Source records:
——

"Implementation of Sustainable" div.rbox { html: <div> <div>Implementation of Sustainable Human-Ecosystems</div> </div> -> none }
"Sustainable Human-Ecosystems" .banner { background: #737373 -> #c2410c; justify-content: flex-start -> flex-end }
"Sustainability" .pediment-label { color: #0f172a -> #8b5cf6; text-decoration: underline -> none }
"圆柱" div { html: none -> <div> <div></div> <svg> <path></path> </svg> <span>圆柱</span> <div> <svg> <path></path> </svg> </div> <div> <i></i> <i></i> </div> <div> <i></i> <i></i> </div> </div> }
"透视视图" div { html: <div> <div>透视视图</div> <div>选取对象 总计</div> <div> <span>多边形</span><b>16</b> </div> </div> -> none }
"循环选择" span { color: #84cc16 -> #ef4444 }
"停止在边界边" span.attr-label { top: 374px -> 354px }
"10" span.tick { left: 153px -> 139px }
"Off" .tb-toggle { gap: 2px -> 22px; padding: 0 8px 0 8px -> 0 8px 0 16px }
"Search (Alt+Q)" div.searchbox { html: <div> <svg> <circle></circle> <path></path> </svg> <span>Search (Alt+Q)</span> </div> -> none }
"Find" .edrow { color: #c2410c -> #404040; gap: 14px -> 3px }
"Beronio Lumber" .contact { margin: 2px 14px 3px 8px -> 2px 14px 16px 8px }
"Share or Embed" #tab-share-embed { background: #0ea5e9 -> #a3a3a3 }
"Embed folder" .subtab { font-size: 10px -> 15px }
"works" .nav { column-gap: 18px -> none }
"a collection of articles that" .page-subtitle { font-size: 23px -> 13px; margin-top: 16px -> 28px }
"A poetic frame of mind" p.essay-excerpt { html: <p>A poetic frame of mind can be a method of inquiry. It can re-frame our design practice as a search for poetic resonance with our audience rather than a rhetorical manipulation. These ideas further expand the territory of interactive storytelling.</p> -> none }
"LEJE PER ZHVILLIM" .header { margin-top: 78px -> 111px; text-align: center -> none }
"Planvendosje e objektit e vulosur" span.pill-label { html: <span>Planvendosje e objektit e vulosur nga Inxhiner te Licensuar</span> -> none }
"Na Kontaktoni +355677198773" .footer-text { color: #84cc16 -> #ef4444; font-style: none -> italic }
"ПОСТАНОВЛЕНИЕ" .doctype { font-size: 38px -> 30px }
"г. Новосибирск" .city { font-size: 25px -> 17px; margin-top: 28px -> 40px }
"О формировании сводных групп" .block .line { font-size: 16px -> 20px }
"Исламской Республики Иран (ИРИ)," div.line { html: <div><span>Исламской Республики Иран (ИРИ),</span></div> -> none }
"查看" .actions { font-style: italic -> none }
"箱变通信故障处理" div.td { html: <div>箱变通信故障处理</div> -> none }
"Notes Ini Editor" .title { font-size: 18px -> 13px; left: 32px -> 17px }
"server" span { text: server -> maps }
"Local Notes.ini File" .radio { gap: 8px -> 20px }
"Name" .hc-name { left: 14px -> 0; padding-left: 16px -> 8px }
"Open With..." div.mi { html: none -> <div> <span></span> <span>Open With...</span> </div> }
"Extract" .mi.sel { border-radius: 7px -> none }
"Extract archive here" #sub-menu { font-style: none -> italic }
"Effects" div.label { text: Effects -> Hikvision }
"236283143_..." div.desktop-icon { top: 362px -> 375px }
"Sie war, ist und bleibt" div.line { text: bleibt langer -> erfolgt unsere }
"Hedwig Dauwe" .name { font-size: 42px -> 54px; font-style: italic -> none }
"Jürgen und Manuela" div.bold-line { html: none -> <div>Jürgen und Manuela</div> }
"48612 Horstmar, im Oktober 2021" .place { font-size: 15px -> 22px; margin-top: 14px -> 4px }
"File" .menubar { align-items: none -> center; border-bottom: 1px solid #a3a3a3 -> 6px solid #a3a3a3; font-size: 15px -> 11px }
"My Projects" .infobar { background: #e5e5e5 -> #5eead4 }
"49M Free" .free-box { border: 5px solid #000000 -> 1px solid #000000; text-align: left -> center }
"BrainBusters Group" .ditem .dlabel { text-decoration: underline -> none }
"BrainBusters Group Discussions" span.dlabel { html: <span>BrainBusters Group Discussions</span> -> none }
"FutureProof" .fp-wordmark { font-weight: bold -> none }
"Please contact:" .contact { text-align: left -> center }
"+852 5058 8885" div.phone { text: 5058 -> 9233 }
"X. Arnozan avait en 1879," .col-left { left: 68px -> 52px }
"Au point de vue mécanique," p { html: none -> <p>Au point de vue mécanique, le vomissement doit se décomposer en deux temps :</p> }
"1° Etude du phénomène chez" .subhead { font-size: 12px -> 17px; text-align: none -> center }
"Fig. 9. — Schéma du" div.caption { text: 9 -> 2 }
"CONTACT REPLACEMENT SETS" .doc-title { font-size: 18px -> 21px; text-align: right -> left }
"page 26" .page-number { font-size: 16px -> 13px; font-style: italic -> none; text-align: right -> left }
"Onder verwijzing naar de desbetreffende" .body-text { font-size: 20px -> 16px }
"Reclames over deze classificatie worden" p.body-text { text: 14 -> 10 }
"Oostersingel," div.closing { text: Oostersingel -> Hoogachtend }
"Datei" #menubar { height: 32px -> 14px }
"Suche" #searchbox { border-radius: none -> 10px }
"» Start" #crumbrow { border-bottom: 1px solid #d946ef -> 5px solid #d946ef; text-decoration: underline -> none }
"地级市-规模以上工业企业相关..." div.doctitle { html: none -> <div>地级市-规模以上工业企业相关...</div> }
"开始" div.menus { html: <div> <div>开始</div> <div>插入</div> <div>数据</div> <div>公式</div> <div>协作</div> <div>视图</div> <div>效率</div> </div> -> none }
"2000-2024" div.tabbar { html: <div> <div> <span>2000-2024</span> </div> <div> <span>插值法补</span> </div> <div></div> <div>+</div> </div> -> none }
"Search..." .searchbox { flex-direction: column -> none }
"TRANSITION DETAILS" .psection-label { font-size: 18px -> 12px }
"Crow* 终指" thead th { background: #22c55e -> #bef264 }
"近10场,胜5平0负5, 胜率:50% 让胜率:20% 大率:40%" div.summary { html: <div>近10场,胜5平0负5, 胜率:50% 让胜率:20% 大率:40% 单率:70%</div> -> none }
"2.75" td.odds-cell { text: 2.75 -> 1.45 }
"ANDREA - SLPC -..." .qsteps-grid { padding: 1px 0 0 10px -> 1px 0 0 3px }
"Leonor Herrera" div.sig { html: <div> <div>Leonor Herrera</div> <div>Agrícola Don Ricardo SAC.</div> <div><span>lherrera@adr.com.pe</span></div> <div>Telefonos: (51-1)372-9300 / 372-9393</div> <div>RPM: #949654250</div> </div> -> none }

——

Task directions: Each line of the data should be reproduced exactly as it appears.

Answer to this task:
"Implementation of Sustainable" div.rbox { html: <div> <div>Implementation of Sustainable Human-Ecosystems</div> </div> -> none }
"Sustainable Human-Ecosystems" .banner { background: #737373 -> #c2410c; justify-content: flex-start -> flex-end }
"Sustainability" .pediment-label { color: #0f172a -> #8b5cf6; text-decoration: underline -> none }
"圆柱" div { html: none -> <div> <div></div> <svg> <path></path> </svg> <span>圆柱</span> <div> <svg> <path></path> </svg> </div> <div> <i></i> <i></i> </div> <div> <i></i> <i></i> </div> </div> }
"透视视图" div { html: <div> <div>透视视图</div> <div>选取对象 总计</div> <div> <span>多边形</span><b>16</b> </div> </div> -> none }
"循环选择" span { color: #84cc16 -> #ef4444 }
"停止在边界边" span.attr-label { top: 374px -> 354px }
"10" span.tick { left: 153px -> 139px }
"Off" .tb-toggle { gap: 2px -> 22px; padding: 0 8px 0 8px -> 0 8px 0 16px }
"Search (Alt+Q)" div.searchbox { html: <div> <svg> <circle></circle> <path></path> </svg> <span>Search (Alt+Q)</span> </div> -> none }
"Find" .edrow { color: #c2410c -> #404040; gap: 14px -> 3px }
"Beronio Lumber" .contact { margin: 2px 14px 3px 8px -> 2px 14px 16px 8px }
"Share or Embed" #tab-share-embed { background: #0ea5e9 -> #a3a3a3 }
"Embed folder" .subtab { font-size: 10px -> 15px }
"works" .nav { column-gap: 18px -> none }
"a collection of articles that" .page-subtitle { font-size: 23px -> 13px; margin-top: 16px -> 28px }
"A poetic frame of mind" p.essay-excerpt { html: <p>A poetic frame of mind can be a method of inquiry. It can re-frame our design practice as a search for poetic resonance with our audience rather than a rhetorical manipulation. These ideas further expand the territory of interactive storytelling.</p> -> none }
"LEJE PER ZHVILLIM" .header { margin-top: 78px -> 111px; text-align: center -> none }
"Planvendosje e objektit e vulosur" span.pill-label { html: <span>Planvendosje e objektit e vulosur nga Inxhiner te Licensuar</span> -> none }
"Na Kontaktoni +355677198773" .footer-text { color: #84cc16 -> #ef4444; font-style: none -> italic }
"ПОСТАНОВЛЕНИЕ" .doctype { font-size: 38px -> 30px }
"г. Новосибирск" .city { font-size: 25px -> 17px; margin-top: 28px -> 40px }
"О формировании сводных групп" .block .line { font-size: 16px -> 20px }
"Исламской Республики Иран (ИРИ)," div.line { html: <div><span>Исламской Республики Иран (ИРИ),</span></div> -> none }
"查看" .actions { font-style: italic -> none }
"箱变通信故障处理" div.td { html: <div>箱变通信故障处理</div> -> none }
"Notes Ini Editor" .title { font-size: 18px -> 13px; left: 32px -> 17px }
"server" span { text: server -> maps }
"Local Notes.ini File" .radio { gap: 8px -> 20px }
"Name" .hc-name { left: 14px -> 0; padding-left: 16px -> 8px }
"Open With..." div.mi { html: none -> <div> <span></span> <span>Open With...</span> </div> }
"Extract" .mi.sel { border-radius: 7px -> none }
"Extract archive here" #sub-menu { font-style: none -> italic }
"Effects" div.label { text: Effects -> Hikvision }
"236283143_..." div.desktop-icon { top: 362px -> 375px }
"Sie war, ist und bleibt" div.line { text: bleibt langer -> erfolgt unsere }
"Hedwig Dauwe" .name { font-size: 42px -> 54px; font-style: italic -> none }
"Jürgen und Manuela" div.bold-line { html: none -> <div>Jürgen und Manuela</div> }
"48612 Horstmar, im Oktober 2021" .place { font-size: 15px -> 22px; margin-top: 14px -> 4px }
"File" .menubar { align-items: none -> center; border-bottom: 1px solid #a3a3a3 -> 6px solid #a3a3a3; font-size: 15px -> 11px }
"My Projects" .infobar { background: #e5e5e5 -> #5eead4 }
"49M Free" .free-box { border: 5px solid #000000 -> 1px solid #000000; text-align: left -> center }
"BrainBusters Group" .ditem .dlabel { text-decoration: underline -> none }
"BrainBusters Group Discussions" span.dlabel { html: <span>BrainBusters Group Discussions</span> -> none }
"FutureProof" .fp-wordmark { font-weight: bold -> none }
"Please contact:" .contact { text-align: left -> center }
"+852 5058 8885" div.phone { text: 5058 -> 9233 }
"X. Arnozan avait en 1879," .col-left { left: 68px -> 52px }
"Au point de vue mécanique," p { html: none -> <p>Au point de vue mécanique, le vomissement doit se décomposer en deux temps :</p> }
"1° Etude du phénomène chez" .subhead { font-size: 12px -> 17px; text-align: none -> center }
"Fig. 9. — Schéma du" div.caption { text: 9 -> 2 }
"CONTACT REPLACEMENT SETS" .doc-title { font-size: 18px -> 21px; text-align: right -> left }
"page 26" .page-number { font-size: 16px -> 13px; font-style: italic -> none; text-align: right -> left }
"Onder verwijzing naar de desbetreffende" .body-text { font-size: 20px -> 16px }
"Reclames over deze classificatie worden" p.body-text { text: 14 -> 10 }
"Oostersingel," div.closing { text: Oostersingel -> Hoogachtend }
"Datei" #menubar { height: 32px -> 14px }
"Suche" #searchbox { border-radius: none -> 10px }
"» Start" #crumbrow { border-bottom: 1px solid #d946ef -> 5px solid #d946ef; text-decoration: underline -> none }
"地级市-规模以上工业企业相关..." div.doctitle { html: none -> <div>地级市-规模以上工业企业相关...</div> }
"开始" div.menus { html: <div> <div>开始</div> <div>插入</div> <div>数据</div> <div>公式</div> <div>协作</div> <div>视图</div> <div>效率</div> </div> -> none }
"2000-2024" div.tabbar { html: <div> <div> <span>2000-2024</span> </div> <div> <span>插值法补</span> </div> <div></div> <div>+</div> </div> -> none }
"Search..." .searchbox { flex-direction: column -> none }
"TRANSITION DETAILS" .psection-label { font-size: 18px -> 12px }
"Crow* 终指" thead th { background: #22c55e -> #bef264 }
"近10场,胜5平0负5, 胜率:50% 让胜率:20% 大率:40%" div.summary { html: <div>近10场,胜5平0负5, 胜率:50% 让胜率:20% 大率:40% 单率:70%</div> -> none }
"2.75" td.odds-cell { text: 2.75 -> 1.45 }
"ANDREA - SLPC -..." .qsteps-grid { padding: 1px 0 0 10px -> 1px 0 0 3px }
"Leonor Herrera" div.sig { html: <div> <div>Leonor Herrera</div> <div>Agrícola Don Ricardo SAC.</div> <div><span>lherrera@adr.com.pe</span></div> <div>Telefonos: (51-1)372-9300 / 372-9393</div> <div>RPM: #949654250</div> </div> -> none }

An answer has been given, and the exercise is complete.